Le président. Monsieur le président du Conseil d'Etat,

Mesdames et Messieurs les députés,

Madame et Messieurs les Conseillers d'Etat,

Chers amis,

Ce qui advient à un homme est bien plus que ce qu'il mérite, c'est ce qui lui ressemble; ce qui advient à un parlement est plus que ce qu'il mérite, c'est aussi ce qui lui ressemble. Pour mesurer ce qui va advenir de nous durant cette législature que je suis honoré d'ouvrir ici et pour évaluer ce que sera notre travail durant ces cinq années, nos joies et nos déceptions, nos enthousiasmes et nos amertumes, il faut interroger ce qui nous ressemble. Nous représentons le peuple de Genève, ce peuple qui nous a fait confiance et qui a placé en nous une partie de ses espoirs, et ce soir, réunis pour la première fois, nous pouvons prendre l'engagement, ensemble, de lui répondre. Je vous regarde toutes et tous, et je vois vos visages, c'est le kaléidoscope de ces visages qui compose ce qui nous ressemble, tous autant que nous sommes.
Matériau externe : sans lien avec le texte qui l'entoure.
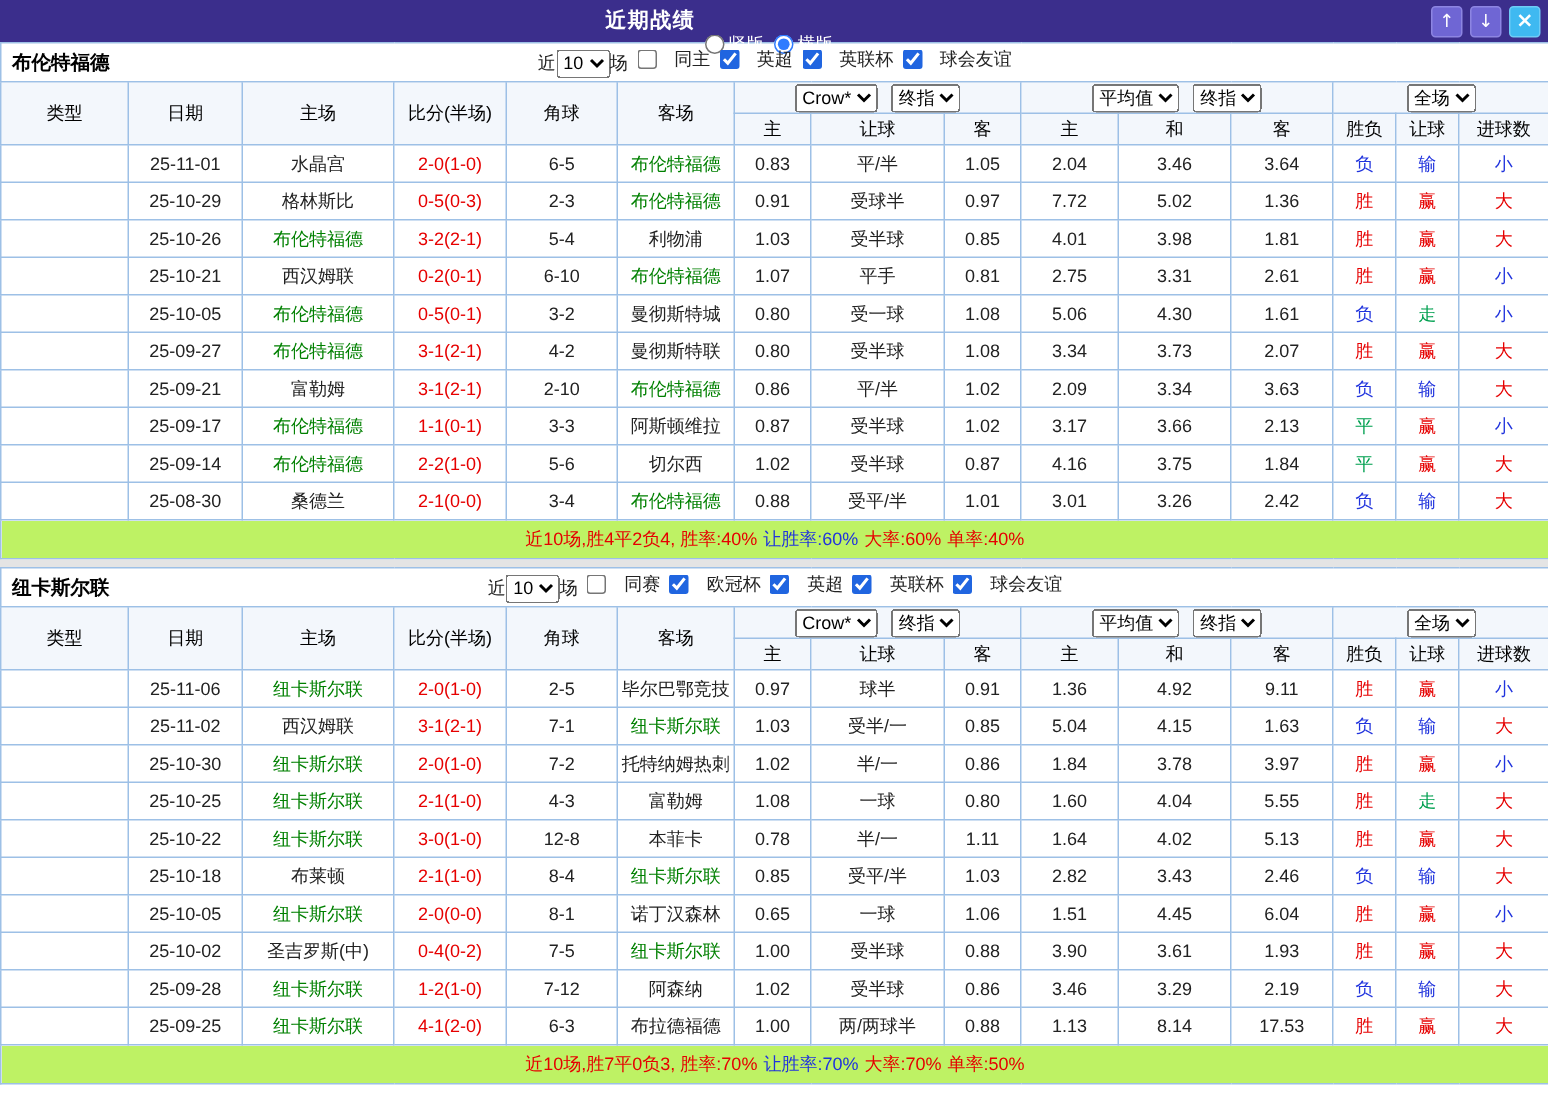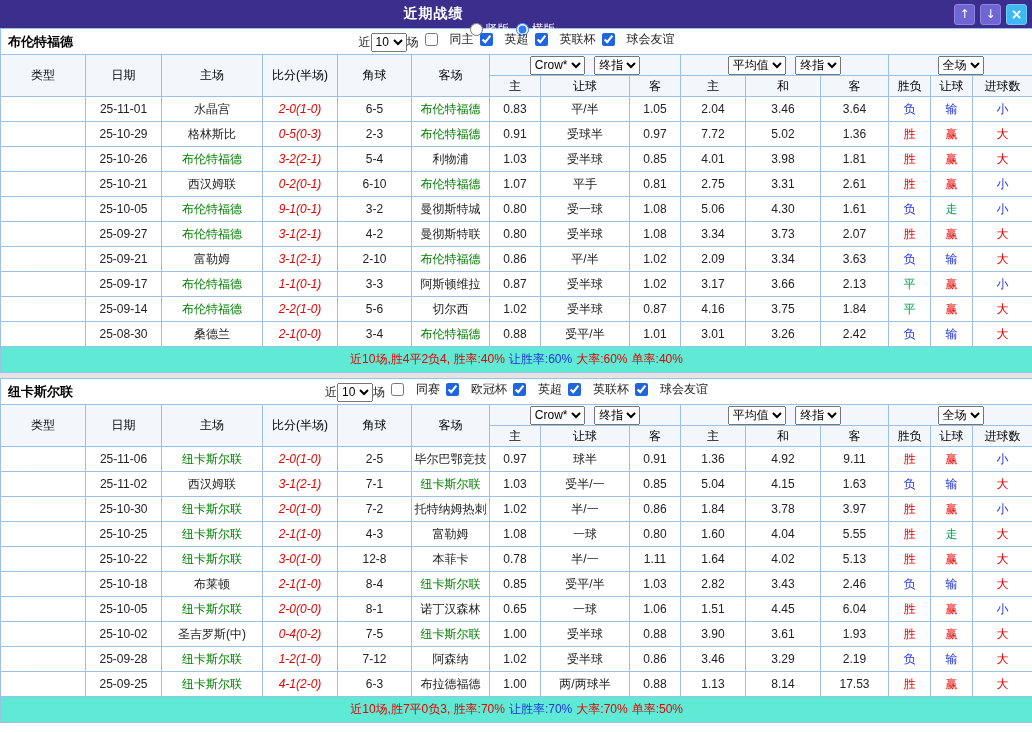--- a/index.html
+++ b/index.html
@@ -49,25 +49,25 @@
   .flt input { accent-color: #2065e0; margin: 0; }
   .ctl-select, .hdr-select { font-size: 12px; height: 19px; font-family: "Liberation Sans", sans-serif; }
   .hdr1 th, .hdr2 th { background: #f3f7fc; height: 21px; color: #000; }
   .sel-cell select { margin: 0 3px; }
   .data-row td { height: 25px; background: #fff; }
   .lg { color: #fff; }
   .lg-red { background: #e64e3f; }
   .lg-gray { background: #9b9b9b; }
   .lg-orange { background: #ec8b41; }
   .focus { color: #008000; }
-  .score { color: #e60000; font-style: italic; }
+  .score { color: #e60000; }
   .c-r { color: #e60000; }
   .c-b { color: #2033dd; }
   .c-g { color: #00a050; }
-  .summary-row td { height: 26px; background: #5eead4; }
+  .summary-row td { height: 26px; background: #bef264; }
   .summary-row span { margin: 0 2px; }
 </style>
 </head>
 <body>
 
 <div class="titlebar">
   <div class="tb-center">
     <span class="tb-title">近期战绩</span>
     <label class="tb-radio">
       <input type="radio" name="layout" id="radio-vertical" style="">
@@ -221,21 +221,21 @@
             <td>3.31</td>
             <td>2.61</td>
             <td class="c-r">胜</td>
             <td class="c-r">赢</td>
             <td class="c-b">小</td>
           </tr>
           <tr class="data-row">
             <td class="lg lg-red">英超</td>
             <td>25-10-05</td>
             <td class="focus">布伦特福德</td>
-            <td class="score">9-1(0-1)</td>
+            <td class="score">0-5(0-1)</td>
             <td>3-2</td>
             <td>曼彻斯特城</td>
             <td>0.80</td>
             <td>受一球</td>
             <td>1.08</td>
             <td>5.06</td>
             <td>4.30</td>
             <td>1.61</td>
             <td class="c-b">负</td>
             <td class="c-g">走</td>

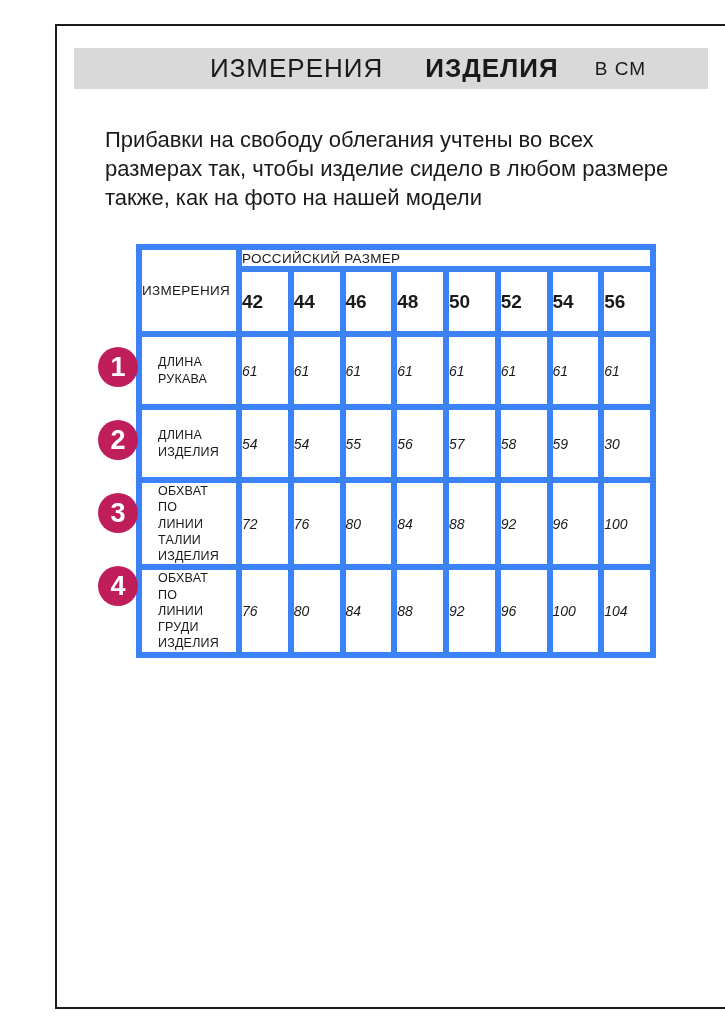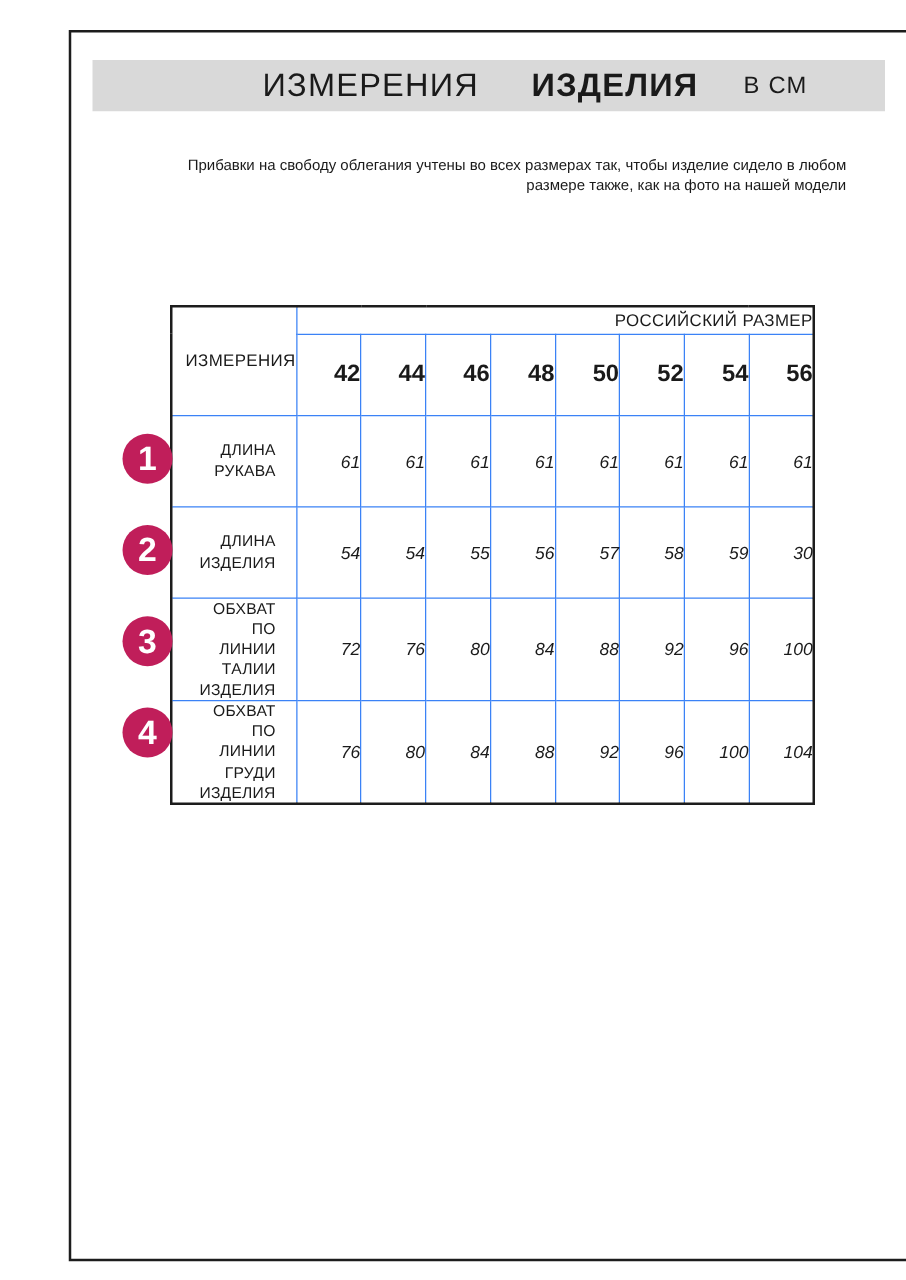--- a/index.html
+++ b/index.html
@@ -64,41 +64,41 @@
     width: 100%;
     text-align: center;
     font-size: 20px;
   }
   .description {
     position: absolute;
     top: 99px;
     left: 50%;
     transform: translateX(-50%);
     width: 572px;
-    text-align: right;
-    font-size: 12px;
+    text-align: left;
+    font-size: 22px;
     line-height: 1.32;
   }
   
   .table-wrap {
     position: absolute;
     left: 79px;
     top: 218px;
     width: 514px;
   }
   table.size-table {
     border-collapse: collapse;
     table-layout: fixed;
     width: 514px;
     border: 2px solid #1c1c1c;
   }
   table.size-table th,
   table.size-table td {
-    border: 1px solid #3b82f6;
-    text-align: right;
+    border: 6px solid #3b82f6;
+    text-align: left;
     vertical-align: middle;
     padding: 0;
     font-weight: normal;
   }
   tr.group-row { height: 22px; }
   tr.sizes-row { height: 65px; }
   tbody tr { height: 73px; }
   .measurements-head {
     font-size: 13.5px;
     letter-spacing: 0.3px;

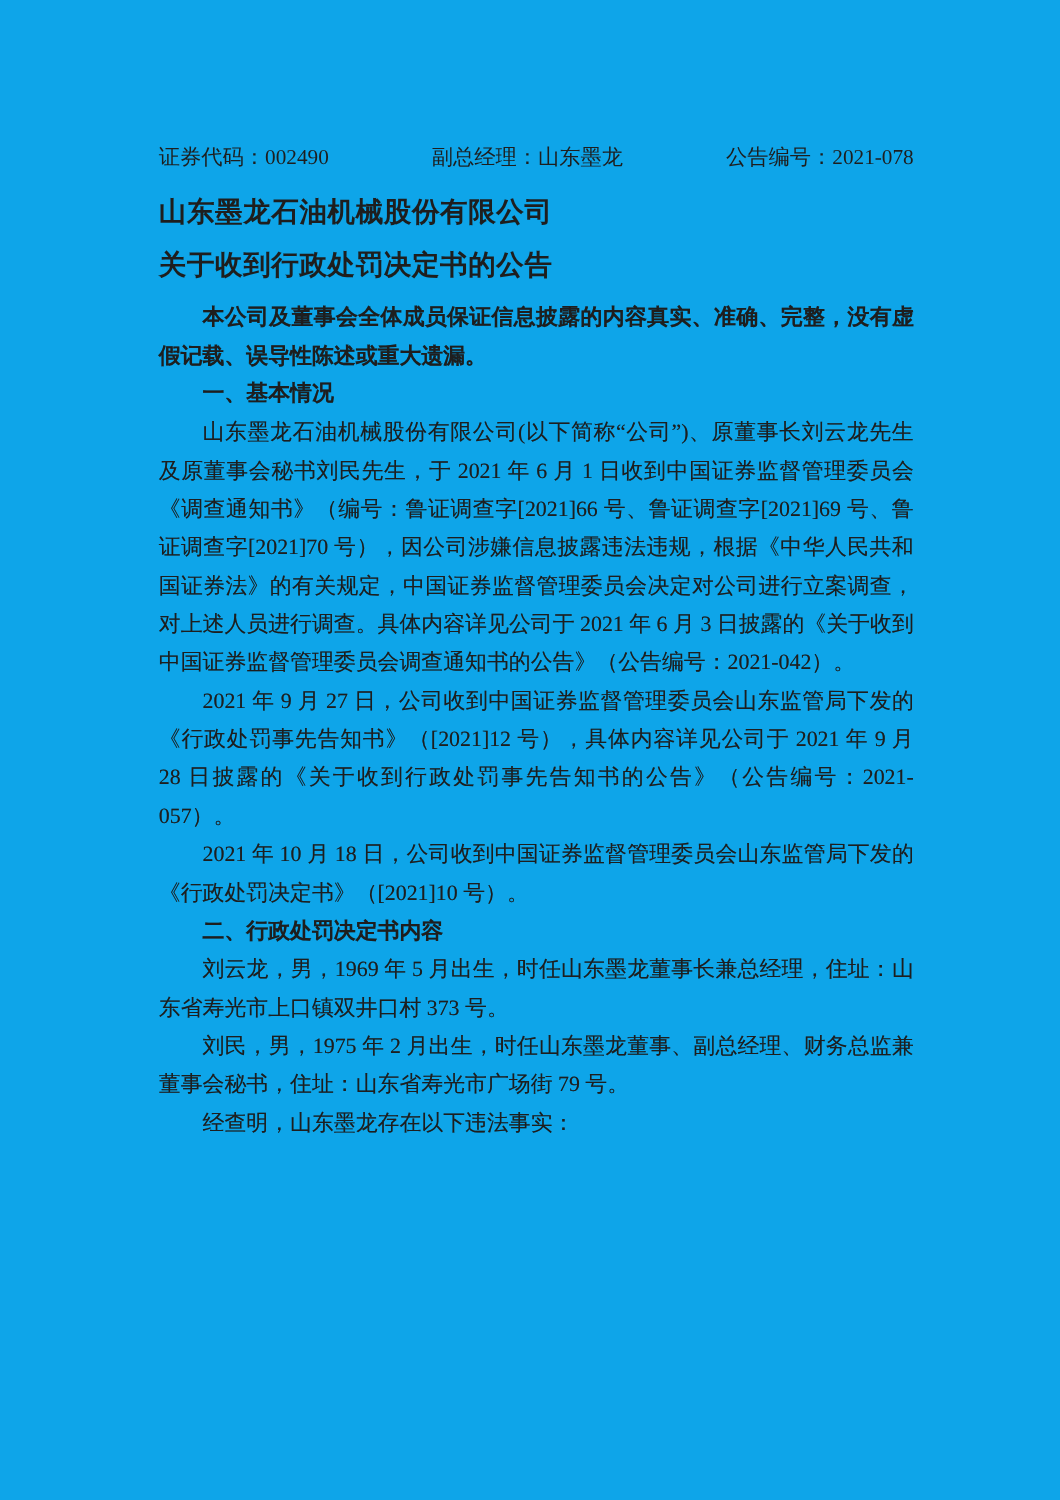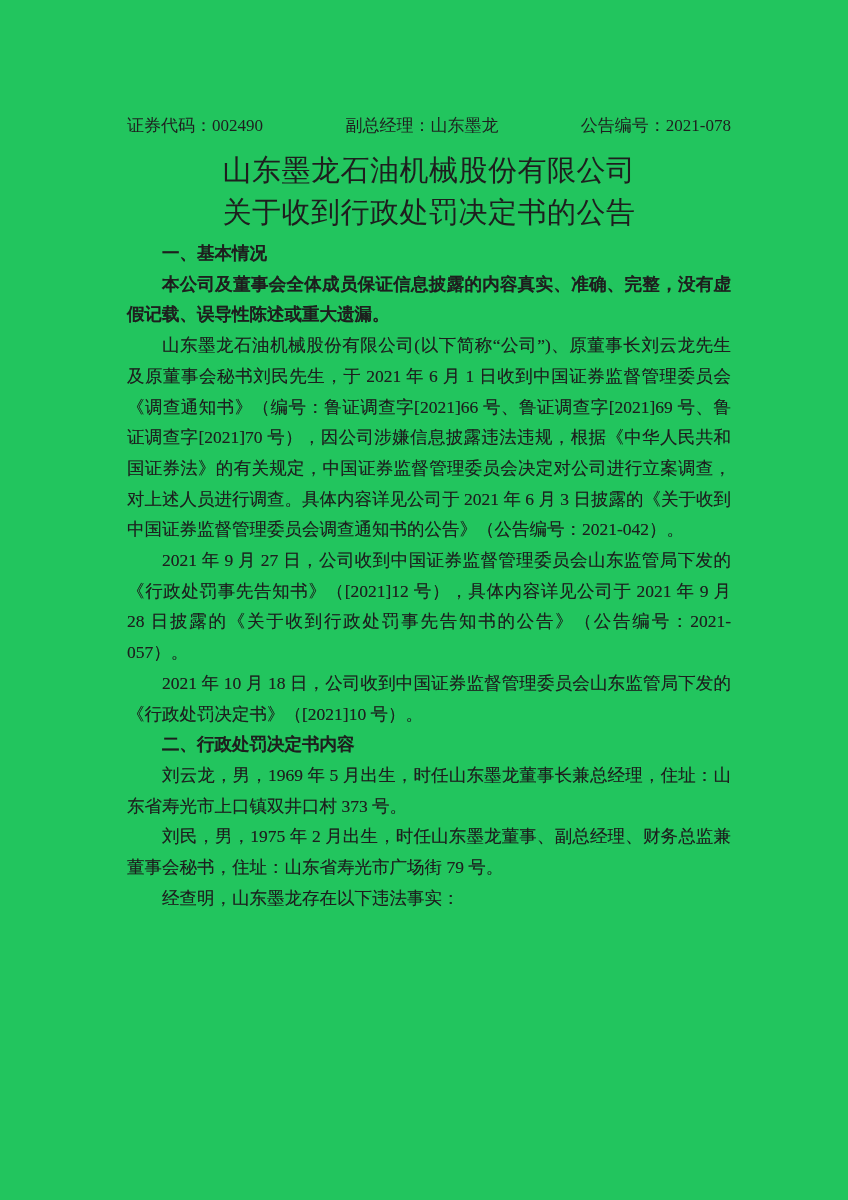--- a/index.html
+++ b/index.html
@@ -8,42 +8,42 @@
     width: 848px;
     height: 1200px;
     font-family: "Liberation Serif", "DejaVu Serif", serif;
     color: #1e1e1e;
     overflow: hidden;
   }
   .sheet {
     position: relative;
     width: 848px;
     height: 1200px;
-    background: #22c55e;
+    background: #0ea5e9;
     overflow: hidden;
   }
   .content {
     position: absolute;
     left: 127px;
     top: 114px;
     width: 604px;
   }
   .doc-header {
     display: flex;
     justify-content: space-between;
     align-items: baseline;
     font-size: 17px;
     line-height: 24px;
     white-space: nowrap;
   }
   .titles { margin-top: 11px; }
   .title-line {
-    text-align: center;
-    font-weight: normal;
-    font-size: 29px;
+    text-align: left;
+    font-weight: bold;
+    font-size: 22px;
     line-height: 42px;
     letter-spacing: 0.5px;
   }
   .doc-body {
     margin-top: 5px;
     font-size: 17.5px;
     line-height: 30.7px;
     text-align: justify;
     text-justify: inter-character;
     text-shadow: 0 0 0.4px rgba(20,20,20,0.45);
@@ -66,22 +66,22 @@
       <span>副总经理：山东墨龙</span>
       <span>公告编号：2021-078</span>
     </div>
 
     <div class="titles">
       <div class="title-line">山东墨龙石油机械股份有限公司</div>
       <div class="title-line">关于收到行政处罚决定书的公告</div>
     </div>
 
     <div class="doc-body">
+        <p class="block disclaimer">本公司及董事会全体成员保证信息披露的内容真实、准确、完整，没有虚假记载、误导性陈述或重大遗漏。</p>
         <p class="block heading">一、基本情况</p>
-        <p class="block disclaimer">本公司及董事会全体成员保证信息披露的内容真实、准确、完整，没有虚假记载、误导性陈述或重大遗漏。</p>
         <p class="block paragraph">山东墨龙石油机械股份有限公司(以下简称“公司”)、原董事长刘云龙先生及原董事会秘书刘民先生，于 2021 年 6 月 1 日收到中国证券监督管理委员会《调查通知书》（编号：鲁证调查字[2021]66 号、鲁证调查字[2021]69 号、鲁证调查字[2021]70 号），因公司涉嫌信息披露违法违规，根据《中华人民共和国证券法》的有关规定，中国证券监督管理委员会决定对公司进行立案调查，对上述人员进行调查。具体内容详见公司于 2021 年 6 月 3 日披露的《关于收到中国证券监督管理委员会调查通知书的公告》（公告编号：2021-042）。</p>
         <p class="block paragraph">2021 年 9 月 27 日，公司收到中国证券监督管理委员会山东监管局下发的《行政处罚事先告知书》（[2021]12 号），具体内容详见公司于 2021 年 9 月 28 日披露的《关于收到行政处罚事先告知书的公告》（公告编号：2021-057）。</p>
         <p class="block paragraph">2021 年 10 月 18 日，公司收到中国证券监督管理委员会山东监管局下发的《行政处罚决定书》（[2021]10 号）。</p>
         <p class="block heading">二、行政处罚决定书内容</p>
         <p class="block paragraph">刘云龙，男，1969 年 5 月出生，时任山东墨龙董事长兼总经理，住址：山东省寿光市上口镇双井口村 373 号。</p>
         <p class="block paragraph">刘民，男，1975 年 2 月出生，时任山东墨龙董事、副总经理、财务总监兼董事会秘书，住址：山东省寿光市广场街 79 号。</p>
         <p class="block paragraph">经查明，山东墨龙存在以下违法事实：</p>
       </div>
 
   </div>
Le parlement que j'aime a 21 ans, et le visage souriant de cette toute jeune députée juriste, qui ne s'est pas représentée après une première législature en 2009-2013. Le parlement que j'aime a 37 ans, et le visage de cet homme dont le nom dans cette enceinte a si souvent été prononcé déjà du temps de son père, conseiller d'Etat. Le parlement que j'aime a 43 ans, et le cheveu en bataille de ce député qui s'enflamme parfois pour ce qui lui tient à coeur; un homme qui sait se mettre au service de la mobilité douce. Le parlement que j'aime a le bon sens de ce conducteur des TPG de 48 ans, qui défend son pays avec détermination. Le parlement que j'aime a 57 ans et l'accent mélodieux de cette immigrée italienne ayant pris la nationalité suisse avant de décider de servir son canton. Le parlement que j'aime a les 64 ans de cet ancien commandant des pompiers qui a conservé jusque dans ses interventions le ton du commandement. Le parlement que j'aime a 71 ans et la générosité de ce député si attentif aux autres et à leurs difficultés, si prompt aussi à mettre sa verve à leur service. Le parlement que j'aime a le visage de ce député sans âge, à la voix tonitruante, qui nous répète en boucle combien le capitalisme est dommageable pour l'homme. (Rires. Remarque.)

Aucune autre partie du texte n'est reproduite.